The good news is there are trends today that seem to indicate millennials and Generation Z are stepping up and taking responsibility for issues that once seemed out of their control. Like it or not, here are four steps they’ve chosen.
They are quitting traditional jobs.
Generation Z is part of the millions of people who’ve quit jobs in the last eight months. It’s been called The Great Resignation. People walked away from jobs in record numbers. Why? They saw employers pass out pink slips in 2020 to people who’d been loyal on the job for years. While they didn’t blame employers for doing so, they felt vulnerable. Traditional jobs can be taken away. So many young adults are looking for “pandemic proof” jobs. They’ve jumped into the gig economy and chosen to let their side hustles be their thing for a while–Door Dash, Uber Eats, Lyft, you name it. These jobs feel like they’re more within the bounds of their control and will be around even if we see another COVID-19 variant. Can you blame them?
They don’t look to traditional institutions for solutions.
According to the Barna Institute, most Gen Zers have lost trust in traditional institutions such as government, corporations, or even education. Gen Zers believe these institutions haven’t followed through on their claims and promises. Why do they believe this? They’ve grown up with a smartphone and can research any leader, anytime. And social media makes sharing quick, easy, and scalable. I remember speaking to an audience of university students and noticed many of them were looking at their phones during my talk. When I asked later if they’d disengaged with my training, two spoke up and said, “No, we were checking to see if your information was accurate.”
They want to be paid now for today’s work.
This data is new, but the majority of workers–especially young team members–want to be paid at the end of a day for their day’s work. According to a Harris Poll, a majority of U.S. workers (83 percent) believe they should have access to their earned wages at the end of each workday or shift. Their preference runs counter to the traditional two-week pay cycles that have been in place for decades. The reason? “The negative impacts for individuals are considerable: nearly 75% of those who have experienced financial difficulties have reported material deterioration in their health and wellbeing.” Many young adults live paycheck to paycheck, and so much of their life is on-demand and instant access. Why shouldn’t money be?

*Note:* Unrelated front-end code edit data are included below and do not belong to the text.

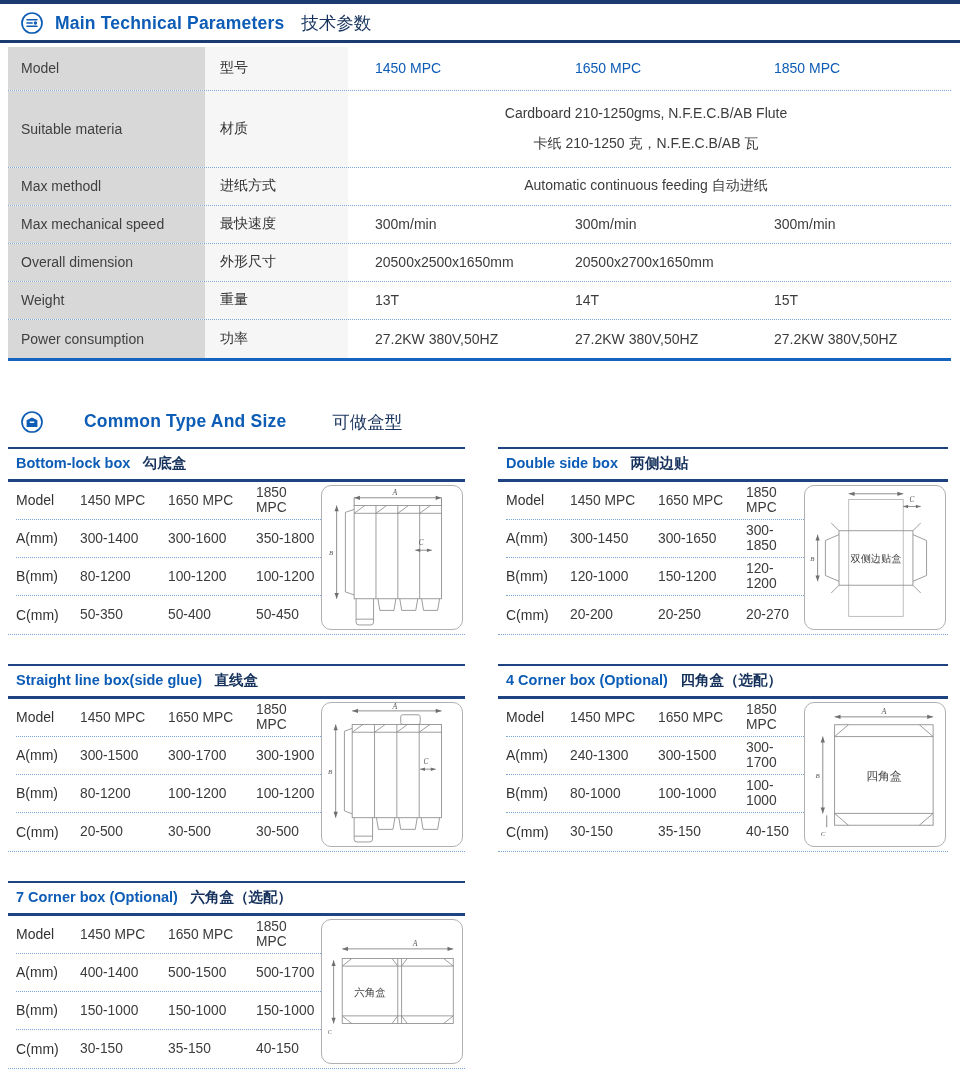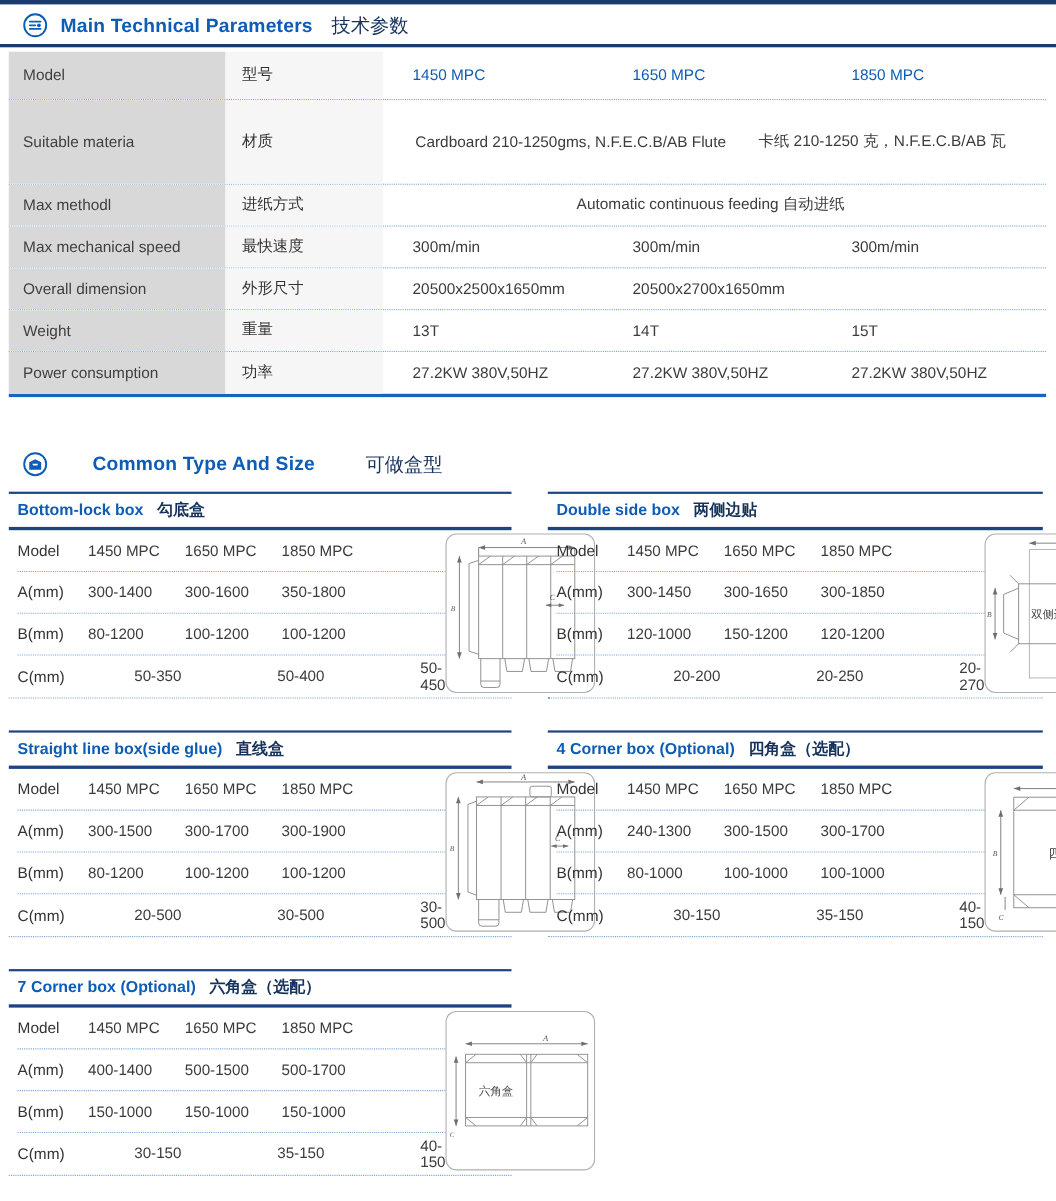--- a/index.html
+++ b/index.html
@@ -25,7 +25,7 @@
   .val { padding-left:27px; }
   .model-val { color:#0d5cb5; font-weight:500; }
   .span3 { grid-column:3/6; justify-content:center; padding-left:0; }
-  .span3.two { justify-content:space-evenly; align-items:center; }
+  .span3.two { flex-direction:column; justify-content:space-evenly; align-items:center; }
 
   .sec2 { margin-top:42px;gap:40px; }
 

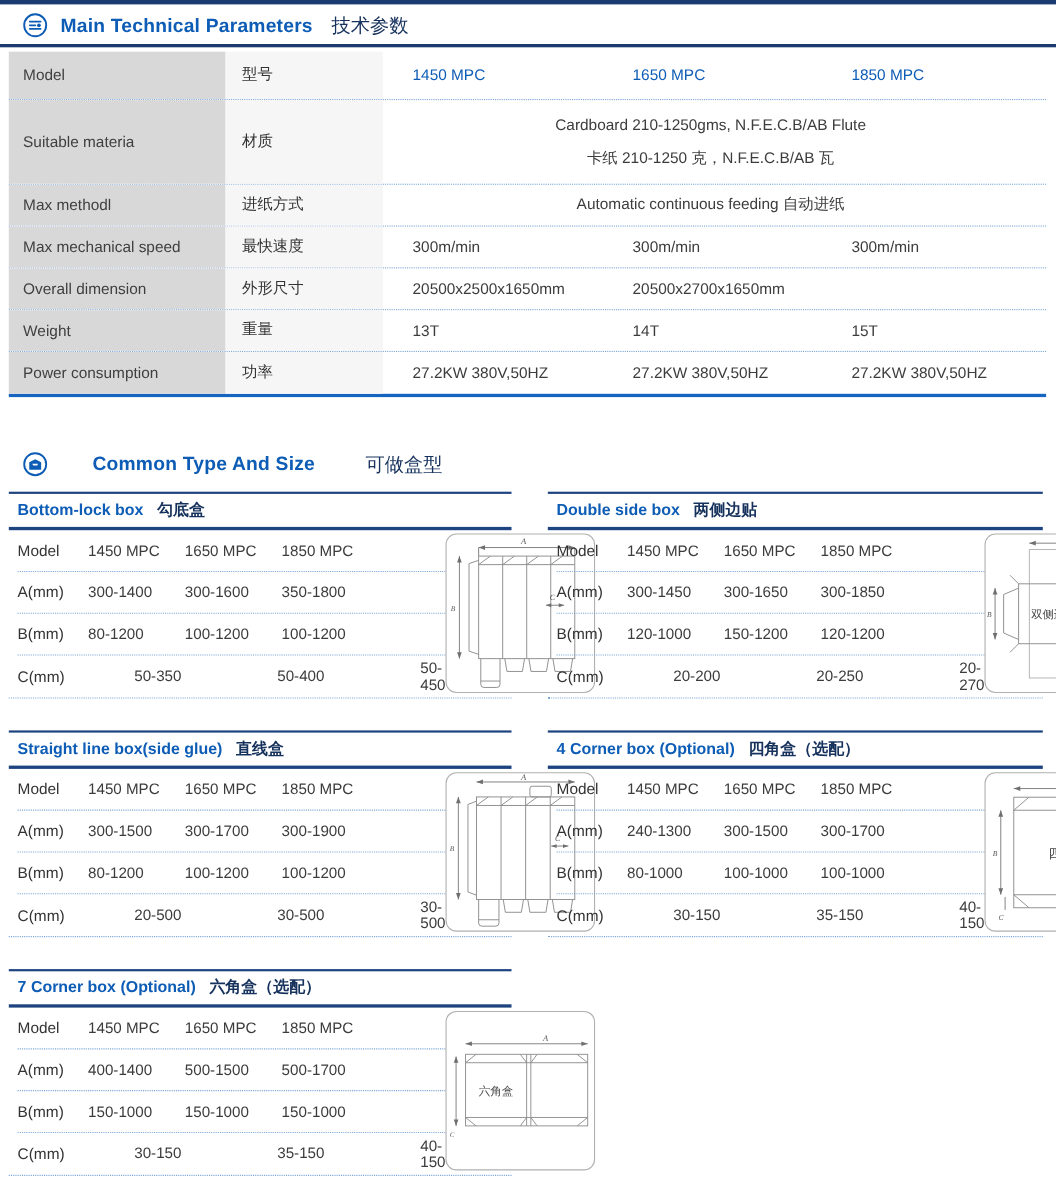--- a/index.html
+++ b/index.html
@@ -38,7 +38,7 @@
   .bbody { display:flex; align-items:stretch; border-bottom:1px dotted #7aa6d8; }
   .brows { flex:1; padding-left:8px; }
   .brow { height:38px; display:grid; grid-template-columns:64px 88px 88px 1fr; align-items:center; border-bottom:1px dotted #7aa6d8; }
-  .brow:last-child { border-bottom:none;gap:42px; }
+  .brow:last-child { border-bottom:none; }
   .bc { font-size:13.8px; color:#3c3c3c; }
   .blab { font-size:14px; color:#333; }
   .bdia { width:142px; border:1px solid #b0b0b0; border-radius:10px; margin:3px 2px 4px 0; display:flex; align-items:center; justify-content:center; background:#fff; }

They are protesting more passionately.
They are baffled at how Baby Boomers and Gen X leaders have allowed the kinds of injustices we see today. Ethnic, gender, and income inequality as well as climate change are major issues to them. Watching videos from the 1990s, they feel Rodney King was relatively innocent but was treated as guilty and O.J. Simpson was guilty yet treated as innocent. They can’t comprehend it. They’re not afraid to protest until their voices are heard. After the 2018 March For Our Lives, two high schoolers were asked how they were able to organize a protest as if they were adults. One responded, “We kids are acting like adults because the adults are acting like kids.”
What Do These Steps Have in Common?
Each of these four responses is about control. Because young people felt their lives were spiraling out of control, their natural response was to get into a position of greater control. While we may not agree with everything they do, we must recognize that taking responsibility for their lives is exactly what they need to do. We have been too prescriptive, structured, and controlling as we’ve led them. Perhaps we’d do well to relinquish a bit more control and empower them to “own” their lives. My advice? As you lead young people:
- Don’t think control, think connect. Connect with them, but let them make choices.
- Don’t think prescriptive, think descriptive leadership. Let them choose their steps.
- Don’t think manage, think mentor. Be a guide, not a god, as they mature.
Maybe all the negative news about quitting jobs and protests could enable maturity in Gen Z.